[Web page revision data]
────────────────

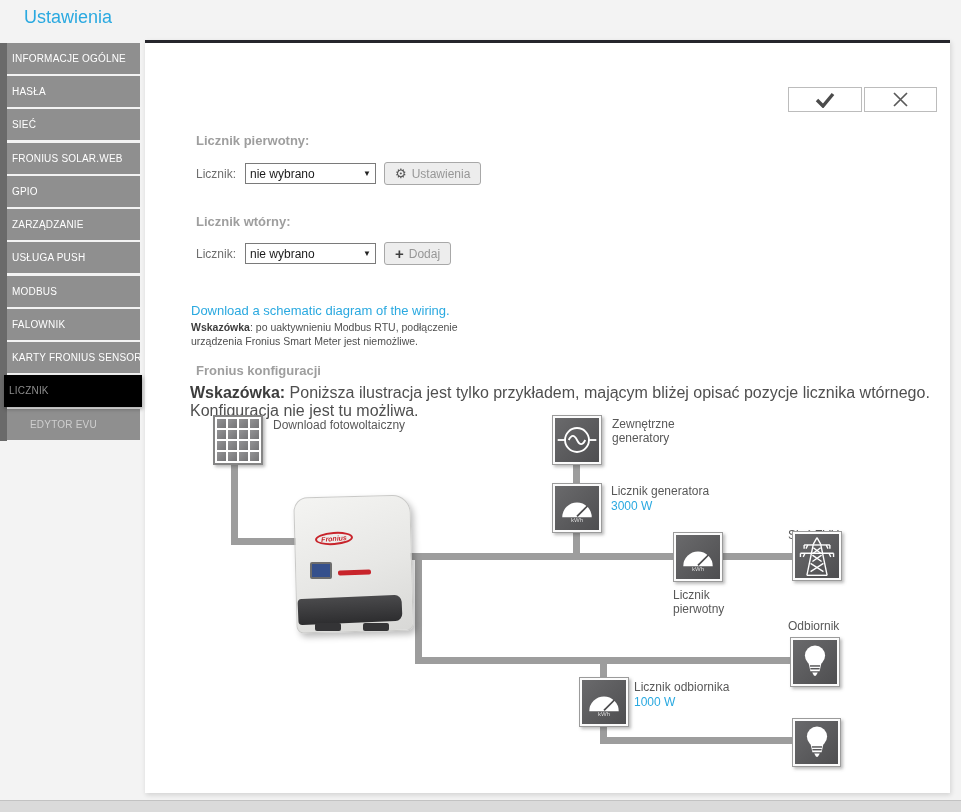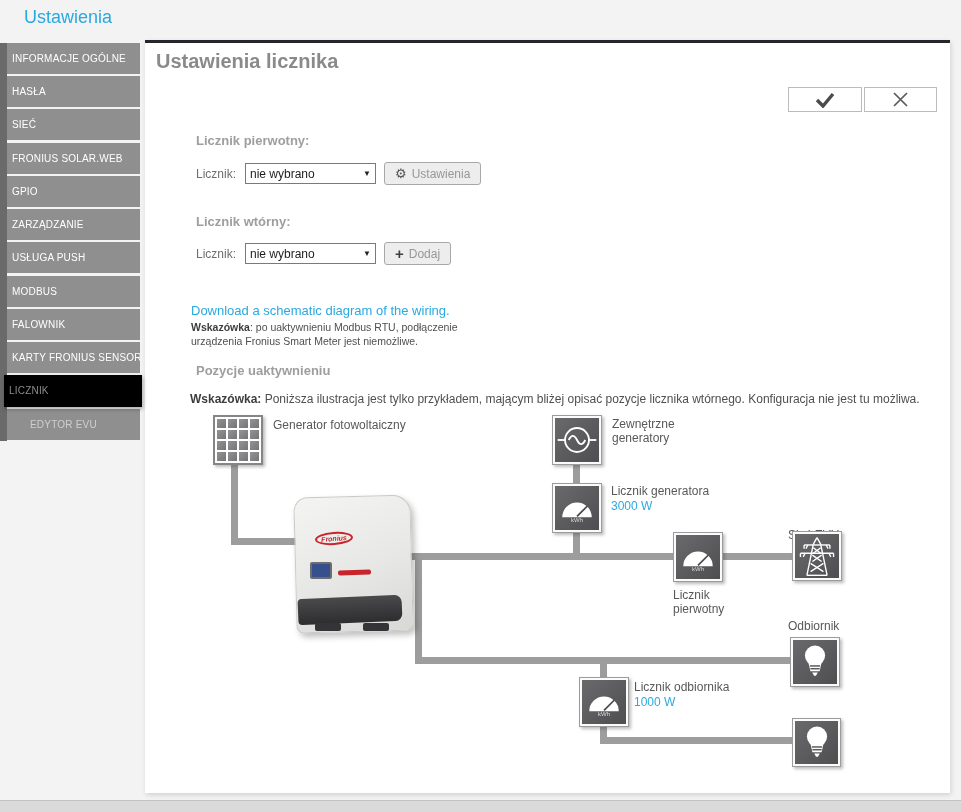--- a/index.html
+++ b/index.html
@@ -104,7 +104,6 @@
     <div class="abs sb-item dim" style="top:409px">EDYTOR EVU</div>
   </nav>
 
-  <h2 class="abs panel-title">Ustawienia licznika</h2>
 
   <button class="abs icon-btn">
     <svg width="22" height="16" viewBox="0 0 22 16">

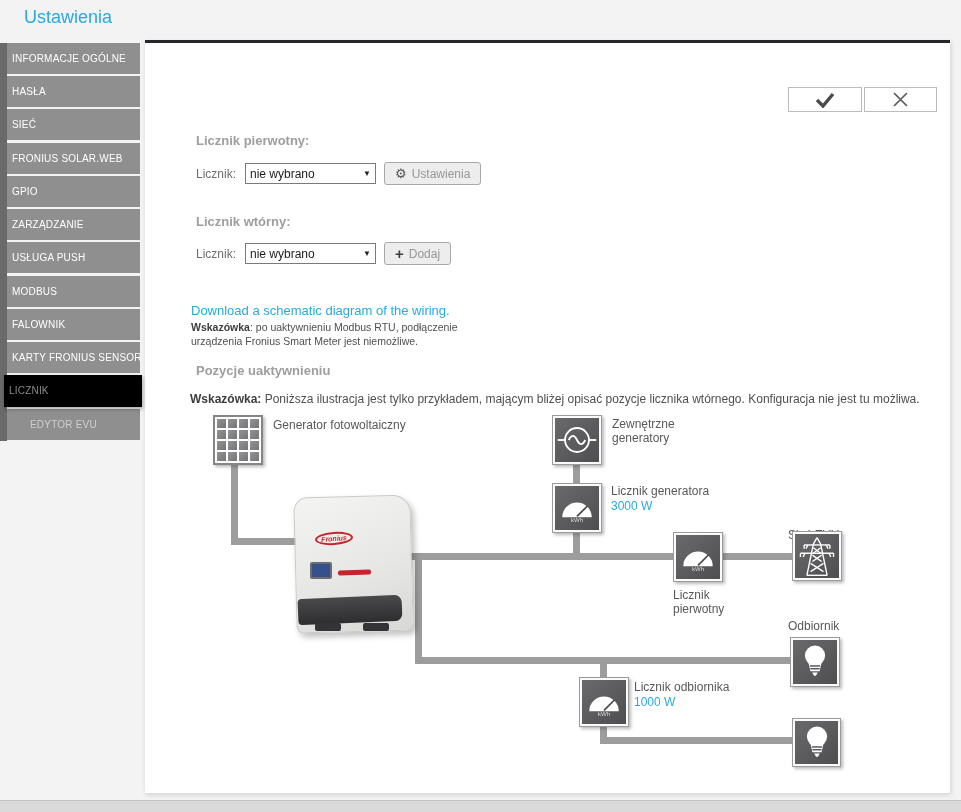--- a/index.html
+++ b/index.html
@@ -141,7 +141,7 @@
   <a class="abs dl-link" style="left:191px; top:303px">Download a schematic diagram of the wiring.</a>
   <div class="abs hint-sm" style="left:191px; top:321px"><b>Wskazówka</b><span>: po uaktywnieniu Modbus RTU, podłączenie urządzenia Fronius Smart Meter jest niemożliwe.</span></div>
 
-  <div class="abs sec-head" style="left:196px; top:363px">Pozycje uaktywnieniu</div>
+  <div class="abs sec-head" style="left:196px; top:363px">Fronius konfiguracji</div>
   <div class="abs hint-lg" style="left:190px; top:384px"><b>Wskazówka:</b><span> Poniższa ilustracja jest tylko przykładem, mającym bliżej opisać pozycje licznika wtórnego. Konfiguracja nie jest tu możliwa.</span></div>
 
   <div class="abs dline" style="left:231px; top:464px; width:7px; height:81px"></div>

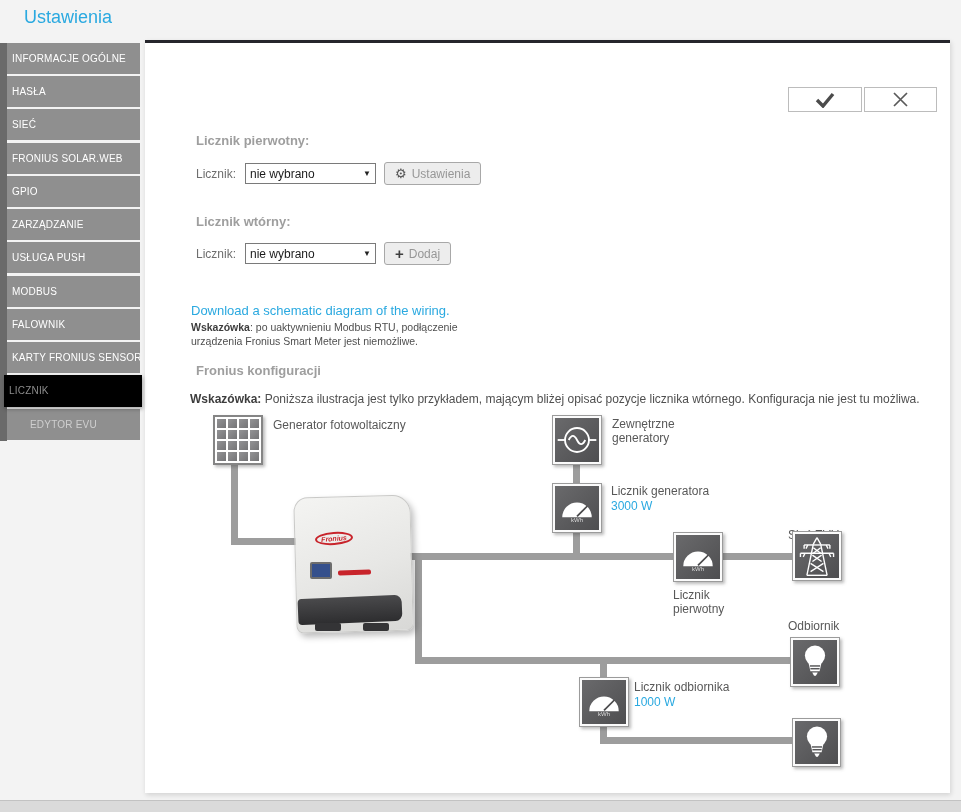--- a/index.html
+++ b/index.html
@@ -44,7 +44,7 @@
   .dl-link { font-size:13px; color:#2aa9e0; cursor:pointer; text-decoration:none; }
   .hint-sm { font-size:10.5px; color:#4f4f4f; line-height:1.3; width:320px; }
   .hint-sm b, .hint-lg b { color:#3d3d3d; }
-  .hint-lg { font-size:12px; color:#4f4f4f; width:750px;margin-top:8px; }
+  .hint-lg { font-size:16px; color:#4f4f4f; width:750px; }
 
   
   .dline { background:#9d9d9d; z-index:1; }

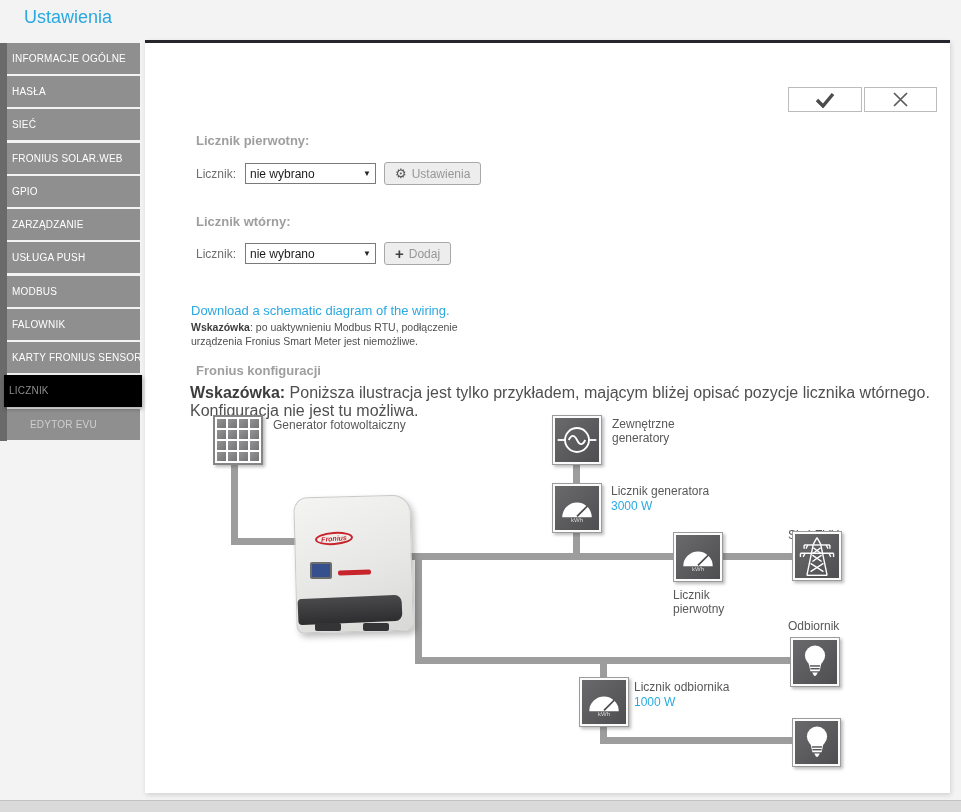--- a/index.html
+++ b/index.html
@@ -171,7 +171,7 @@
       <i></i>
       <i></i>
   </div>
-  <div class="abs dlabel" style="left:273px; top:418px">Generator fotowoltaiczny</div>
+  <div class="abs dlabel" style="left:273px; top:418px">Download fotowoltaiczny</div>
 
   <div class="abs nbox" style="left:552px; top:415px">
     <svg width="46" height="46" viewBox="0 0 50 50" fill="none" stroke="#ffffff" stroke-width="2">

────────────────

_What to do_.
Could you reproduce the records above exactly, leaving out the pictures?

_Exercise answer_.
--- a/index.html
+++ b/index.html
@@ -104,7 +104,6 @@
     <div class="abs sb-item dim" style="top:409px">EDYTOR EVU</div>
   </nav>
 
-  <h2 class="abs panel-title">Ustawienia licznika</h2>
 
   <button class="abs icon-btn">
     <svg width="22" height="16" viewBox="0 0 22 16">

--- a/index.html
+++ b/index.html
@@ -141,7 +141,7 @@
   <a class="abs dl-link" style="left:191px; top:303px">Download a schematic diagram of the wiring.</a>
   <div class="abs hint-sm" style="left:191px; top:321px"><b>Wskazówka</b><span>: po uaktywnieniu Modbus RTU, podłączenie urządzenia Fronius Smart Meter jest niemożliwe.</span></div>
 
-  <div class="abs sec-head" style="left:196px; top:363px">Pozycje uaktywnieniu</div>
+  <div class="abs sec-head" style="left:196px; top:363px">Fronius konfiguracji</div>
   <div class="abs hint-lg" style="left:190px; top:384px"><b>Wskazówka:</b><span> Poniższa ilustracja jest tylko przykładem, mającym bliżej opisać pozycje licznika wtórnego. Konfiguracja nie jest tu możliwa.</span></div>
 
   <div class="abs dline" style="left:231px; top:464px; width:7px; height:81px"></div>

--- a/index.html
+++ b/index.html
@@ -44,7 +44,7 @@
   .dl-link { font-size:13px; color:#2aa9e0; cursor:pointer; text-decoration:none; }
   .hint-sm { font-size:10.5px; color:#4f4f4f; line-height:1.3; width:320px; }
   .hint-sm b, .hint-lg b { color:#3d3d3d; }
-  .hint-lg { font-size:12px; color:#4f4f4f; width:750px;margin-top:8px; }
+  .hint-lg { font-size:16px; color:#4f4f4f; width:750px; }
 
   
   .dline { background:#9d9d9d; z-index:1; }

--- a/index.html
+++ b/index.html
@@ -171,7 +171,7 @@
       <i></i>
       <i></i>
   </div>
-  <div class="abs dlabel" style="left:273px; top:418px">Generator fotowoltaiczny</div>
+  <div class="abs dlabel" style="left:273px; top:418px">Download fotowoltaiczny</div>
 
   <div class="abs nbox" style="left:552px; top:415px">
     <svg width="46" height="46" viewBox="0 0 50 50" fill="none" stroke="#ffffff" stroke-width="2">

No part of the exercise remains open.